Kunstmesse Contemporary Istanbul

Marathon am Bosporus

Vielleicht stecken wir schon mitten in der Apokalypse, nur dass sie nicht wie in Hollywoodfilmen auf einen Schlag kommt, sondern schleichend. Der Musiker Moby, der als Fotograf in New York kürzlich seine dritte Galerieausstellung eröffnet hat, zeigt in seiner jüngsten Serie, wie das aussehen könnte: Alles wirkt normal, aber durch die Alltagswelt geht ein Riss, im Supermarkt etwa steht eine Maskenfigur zwischen den Waren. An dieses Bild, das auf der am Wochenende zu Ende gegangenen Kunstmesse Contemporary Istanbul (CI) zu sehen war, muss man denken, wenn man in diesen Tagen durch die Metropole am Bosporus geht: Alles scheint wie immer, auch wenn in Syrien und Irak ein furchtbarer Bürgerkrieg wütet, zu dem die Türkei kein Verhältnis findet.

Arbeiten mit direktem politischen Bezug zu den Krisenherden vor der Haustür oder zur eigenen Unzufriedenheit der modernen türkischen Mittelschicht mit der Regierung findet man wenig auf der Messe, die nun ins neunte Jahr geht. Die Kunst ist, wenn schon nicht subtil in ihrer Aussage, so doch schwammig was die Richtung der Anklage angeht. Die Medien, die entfesselte Bauwut in der Stadt, das sind Themen, die man im Kongresszentrum, wo die Messe stattfindet, durchaus sieht. Es ist aber eher ein unterschwelliges Unbehagen, das die Kunst ausdrückt, etwa in der Skulptur von Yaşam Şaşmazer bei Berlinartprojects, welche die Künstlerin selbst darstellt mit einer unheimlichen Doppelgängerin.

Ihr Galerist Tarik Yoleri, der auch Teilhaber bei CI ist, sagt, dass hier auf der Messe die Grundlage gelegt werde für die internationale Öffnung der türkischen Kunst. Von hier aus lernten Sammler und Künstler den Weltmarkt kennen. Tatsächlich sind einige renommierte internationale Galerien in diesem Jahr zum wiederholten Mal dabei: Galerie Lelong aus Paris etwa oder Marlborough aus New York.

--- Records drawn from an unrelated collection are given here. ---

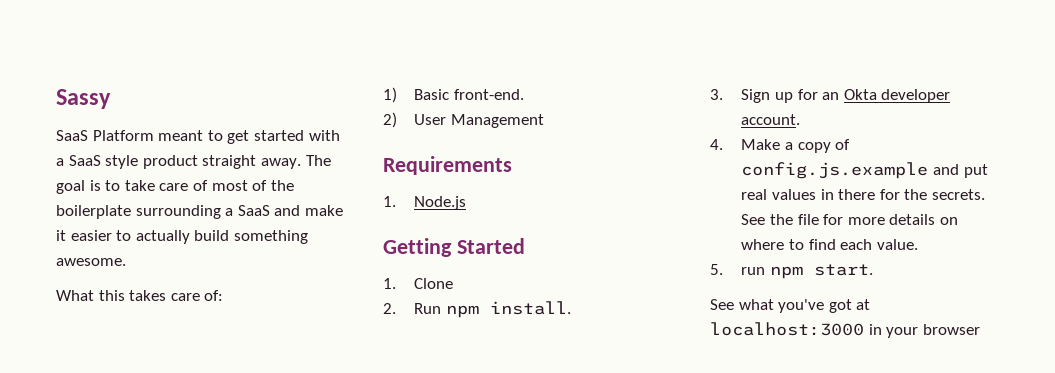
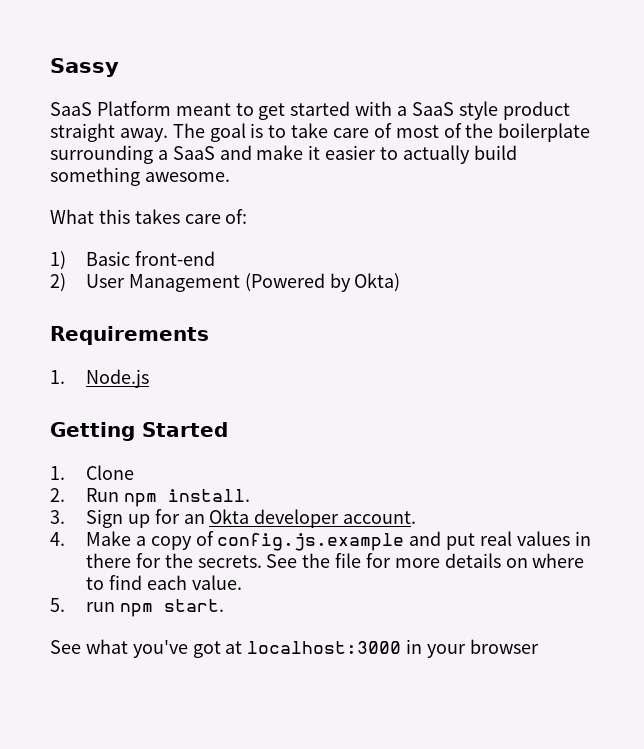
[454,89,525,100] front-end. -> [134,251,215,266] front-end
(545, 121) none -> [244,273,401,292] (Powered by Okta)

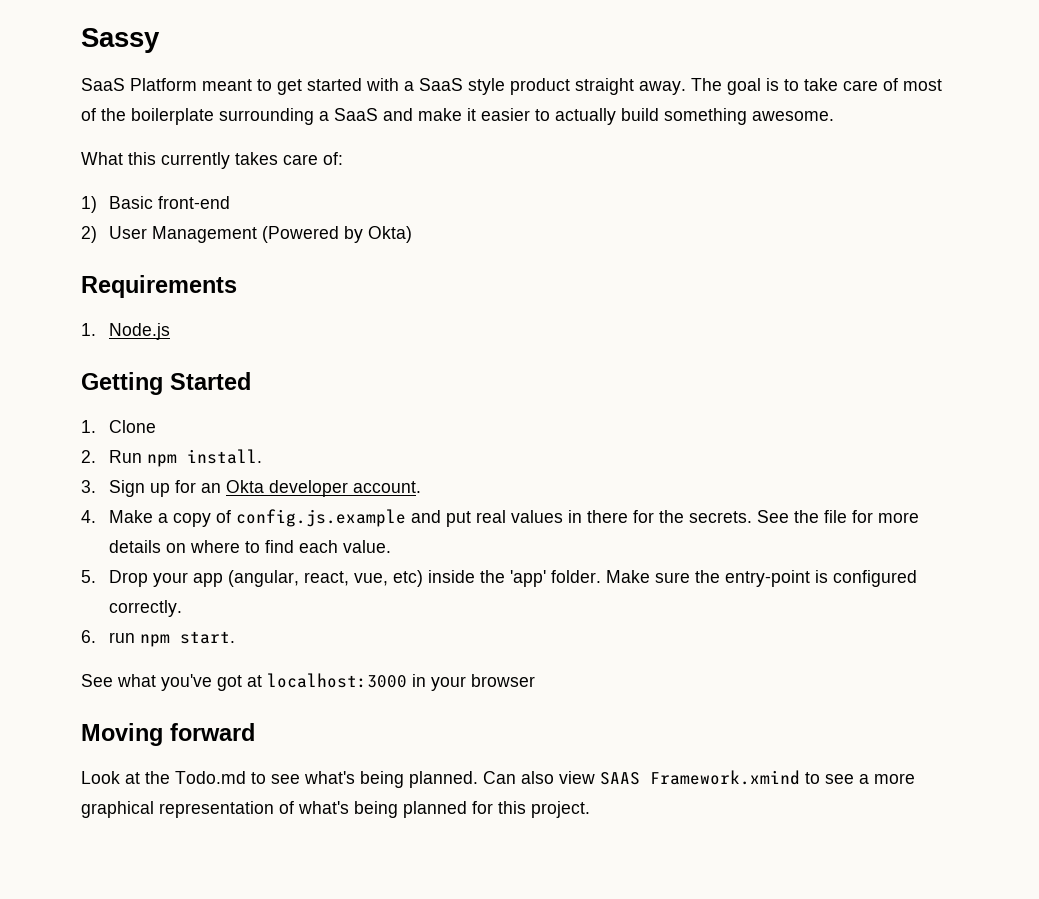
(130, 216) none -> [161,152,230,169] currently
(65, 605) none -> [109,570,918,587] [109,600,183,617] [81,630,96,643] Drop your app (angular, react, vue, etc) inside the 'app' folder. Make sure the entry-point is configured correctly. // 6.
(539, 646) none -> [81,723,255,746] [81,770,915,788] [81,801,590,818] // Moving forward // Look at the Todo.md to see what's being planned. Can also view SAAS Framework.xmind to see a more graphical representation of what's being planned for this project.

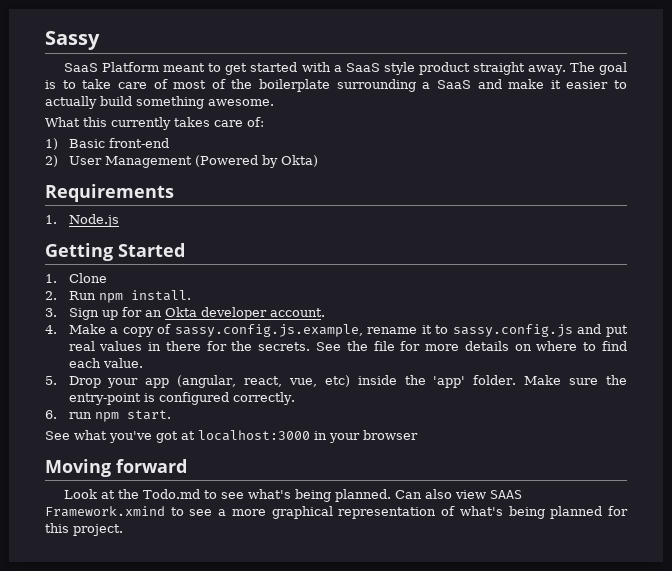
[236,509,407,527] config.js.example -> [174,324,573,337] sassy.config.js.example, rename it to sassy.config.js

Seit einem Jahr aber steht CI – von lokalen Unternehmern gegründet – durch genau diesen internationalen Markt unter Druck: Ende September fand zum zweiten Mal in Istanbul die Messe ArtInternational statt, die von in- und ausländischen Investoren gestartet wurde (möglicherweise mit dem Ziel, die Marke zu verkaufen, sobald sie etabliert ist; zu den Gründern gehört Sandy Angus, der die Art HK an die MCH Group (Art Basel) verkauft hat). ArtInternational, der Name ist Programm: Die Messe zog viele internationale Aussteller an, aber was Besucherzahlen angeht, kann sie noch nicht mit CI mithalten, die im vergangenen Jahr 72.000 Menschen anzog. Die Lage nah am zentralen Taksim-Platz ist für die CI sicher hilfreich. Am Sonntag war sie jedenfalls proppenvoll, obwohl die Stadt zeitgleich mit dem Istanbul-Marathon ein Großereignis feierte.

"Insgesamt können wir mit unserem Ergebnis zufrieden sein", sagt der deutsche Galerist Michael Schultz. "Besonders an die aus Deutschland angereisten Kunstfreunde konnten einige Arbeiten in gute Hände gegeben werden. Das Interesse der türkischen Sammler an internationaler Kunst ist gut, allerdings noch nicht so durchschlagend, dass am Ende auch gekauft wird."

Doch der Markt wächst seit der wirtschaftlichen Öffnung des Landes vor einigen Jahren. Ob er zwei Messen verträgt? „Die Konzentration auf eine Messe wäre wünschenswert“, sagt eine Galeristin der Istanbuler Galerie Rampa. Wie viele andere Galerien der Stadt nehmen sie nun an beiden Messen teil – ein großer Aufwand.